_Aim of the task_
Without any pictures, restate the full set of records below exactly.

_Given records_
*** Begin section ***

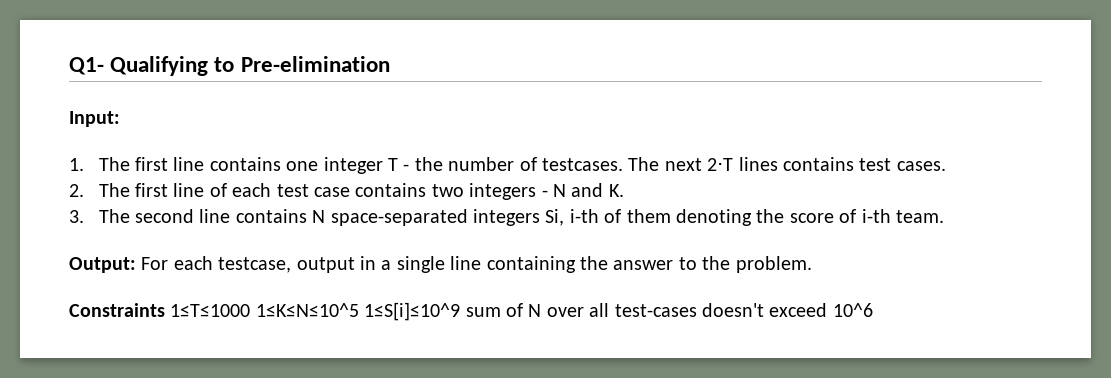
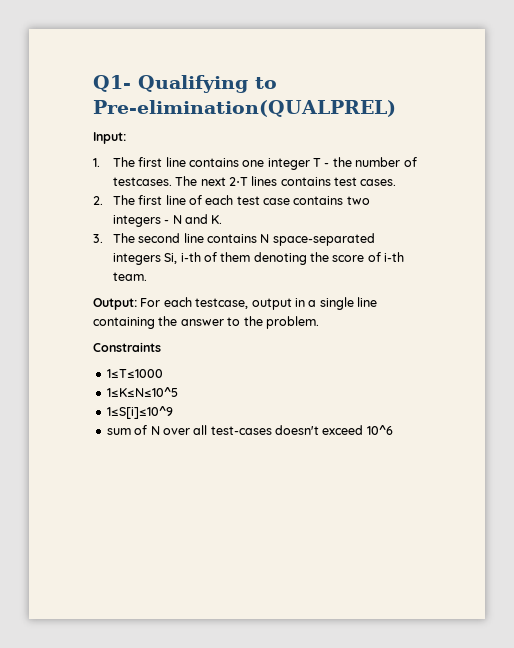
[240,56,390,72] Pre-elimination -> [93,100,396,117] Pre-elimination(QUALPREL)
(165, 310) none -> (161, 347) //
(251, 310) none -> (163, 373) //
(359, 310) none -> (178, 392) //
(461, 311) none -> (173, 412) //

*** End section ***

_Finished task_
[240,56,390,72] Pre-elimination -> [93,100,396,117] Pre-elimination(QUALPREL)
(165, 310) none -> (161, 347) //
(251, 310) none -> (163, 373) //
(359, 310) none -> (178, 392) //
(461, 311) none -> (173, 412) //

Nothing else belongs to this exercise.